I think the "barriers" of which Dave speaks are called "cement board". We have a panel of that in back of the stove on the wall, stands out about 1/2" or so from the wall with spacer.
What size pipe does your stove take? If it's the smaller size (6" I think) you could eventually convert to a pellet stove, which is much less hassle and more efficient.
forestgirl -- you can take the girl out of the forest, but you can't take the forest out of the girl ;-)
Edited 10/22/2002 12:47:41 PM ET by forest_girl
Good points, Jamie (and Chris, too... I raise both hands in support of the "atmosphere" that a wood fire brings... even if it's not always particularly good for the actual atmosphere).
I like the idea of a woodstove thermometer, Jamie. I'd never heard of one before; where can I get hold of one?
Nice idea about the jumpstart, too. I have a couple of electric space heaters (whose ability to suck energy was the primary driver behind installing the woodstove). Maybe I'll set one near me, for the first hour or two, just to keep me going until the whole shop warms up.

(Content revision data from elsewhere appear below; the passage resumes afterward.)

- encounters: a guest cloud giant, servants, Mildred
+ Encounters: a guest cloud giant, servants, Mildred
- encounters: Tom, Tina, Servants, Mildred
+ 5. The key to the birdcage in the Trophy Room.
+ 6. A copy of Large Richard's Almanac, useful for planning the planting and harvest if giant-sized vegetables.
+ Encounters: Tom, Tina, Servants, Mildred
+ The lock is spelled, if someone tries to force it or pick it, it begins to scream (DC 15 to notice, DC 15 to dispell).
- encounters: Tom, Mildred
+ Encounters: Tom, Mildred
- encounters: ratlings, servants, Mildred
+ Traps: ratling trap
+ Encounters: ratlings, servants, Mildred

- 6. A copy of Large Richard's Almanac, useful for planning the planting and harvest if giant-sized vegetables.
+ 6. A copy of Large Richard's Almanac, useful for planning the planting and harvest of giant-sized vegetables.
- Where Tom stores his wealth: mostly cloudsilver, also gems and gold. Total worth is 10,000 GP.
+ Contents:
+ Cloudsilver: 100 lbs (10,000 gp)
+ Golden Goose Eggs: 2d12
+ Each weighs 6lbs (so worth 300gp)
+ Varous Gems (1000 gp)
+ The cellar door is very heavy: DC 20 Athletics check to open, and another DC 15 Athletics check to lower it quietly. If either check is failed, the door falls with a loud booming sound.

DavidHmmm... the garden or the workshop today?
I have a coal/wood burner in my shop for over 20 yrs and have never had a problem.. if you take the time and use it right,check it & chimmney every burning season, you will be fine.. guess if everyone would just use common sense with them there would be no problems. most problems stem from neglect or inproper instalations.. Guess I must be doing something right cause I havent burnt down the shop or blown myself up yet..and I dont want to do that cause Jamie,Don,Dennis & SARGE would miss me <G>....
Take Care.... ToolDoc
First thing I would do is call my insurance company and ask what their requirements are for a woodstove in a woodworking shop.
silver
Now, there's a can of worms! Tremors-type worms, no less. Not disagreeing with you though.forestgirl -- you can take the girl out of the forest, but you can't take the forest out of the girl ;-)
As a new participant in this forum, I'd like to thank you all. It's great to get this response and watch you all bounce off one another with interest and information. David, I've checked hearth.com...lots to consider. Thank you. Chris, good advice, and Jamie, I have cement board, I'll get a thermometer, and the pipe is 6 inches. To Tooldoc and Silver, I plan to use common sense and contact the insurance co. The wood for the stove is over a year old. and I hope to be warm and busy by next week. Now, what's a table saw?

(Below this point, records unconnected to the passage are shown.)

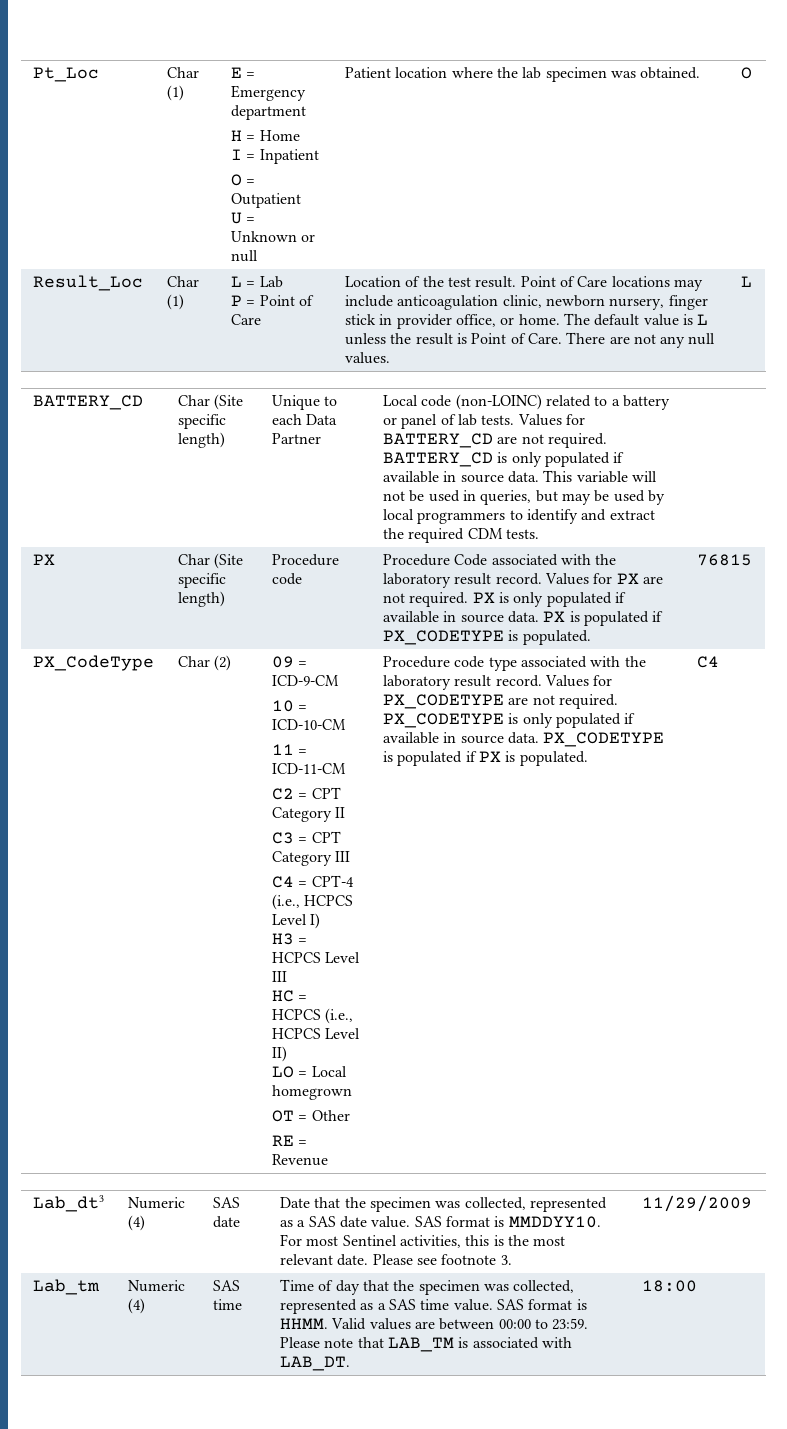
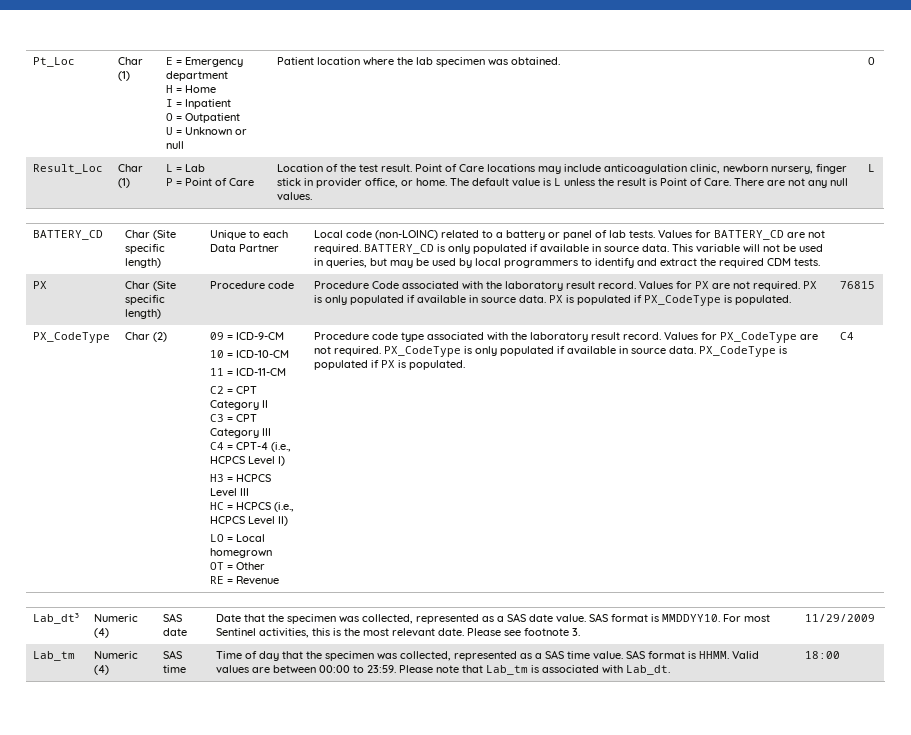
- PX | Char (Site specific length) | Procedure code | Procedure Code associated with the laboratory result record. Values for PX are not required. PX is only populated if available in source data. PX is populated if PX_CODETYPE is populated. | 76815
+ PX | Char (Site specific length) | Procedure code | Procedure Code associated with the laboratory result record. Values for PX are not required. PX is only populated if available in source data. PX is populated if PX_CodeType is populated. | 76815
- Values for PX_CODETYPE are not required. PX_CODETYPE is only populated if available in source data. PX_CODETYPE is populated if PX is populated.
+ Values for PX_CodeType are not required. PX_CodeType is only populated if available in source data. PX_CodeType is populated if PX is populated.
- Lab_tm | Numeric (4) | SAS time | Time of day that the specimen was collected, represented as a SAS time value. SAS format is HHMM. Valid values are between 00:00 to 23:59. Please note that LAB_TM is associated with LAB_DT. | 18:00
+ Lab_tm | Numeric (4) | SAS time | Time of day that the specimen was collected, represented as a SAS time value. SAS format is HHMM. Valid values are between 00:00 to 23:59. Please note that Lab_tm is associated with Lab_dt. | 18:00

Up in this neck of the woods fire wood is abundant and inexpensive, making it a good and popular fuel. Every winter, however, we have a rash of fires, nearly all from the same cause: the chimney.
Folks who have lived in wood heated houses all their lives, through neglect or forgetfulness, fail to keep that chimney clean and the results are disastrous.
Another thing to bear in mind is that creosote build-up in the chimney is easily prevented if one burns only DRY wood - I mean wood that has seasoned at least three years. (A friend of mine lives in a 100+ year old house heated exclusively with wood ever since his folks moved there in 1919. They've never had the chimney cleaned and never had a chimney fire. All the wood he burns has been sitting in the old stable at least five years.)
BTW, I knew of two bachelor woodsmen (brothers) who heated their cabin with a cast iron box stove. Not being the most ambitious pair, they got the bright idea of cutting their wood double length. They placed a crate in front of the open stove door to hold up one end of the log, while the other burned in the fire box. (Stay with me here, this isn't BS) When one end burned off, they just slid the other forward into the fire.
It worked pretty well until they both fell asleep one night and.... Suffice it to say they were lucky to get out alive.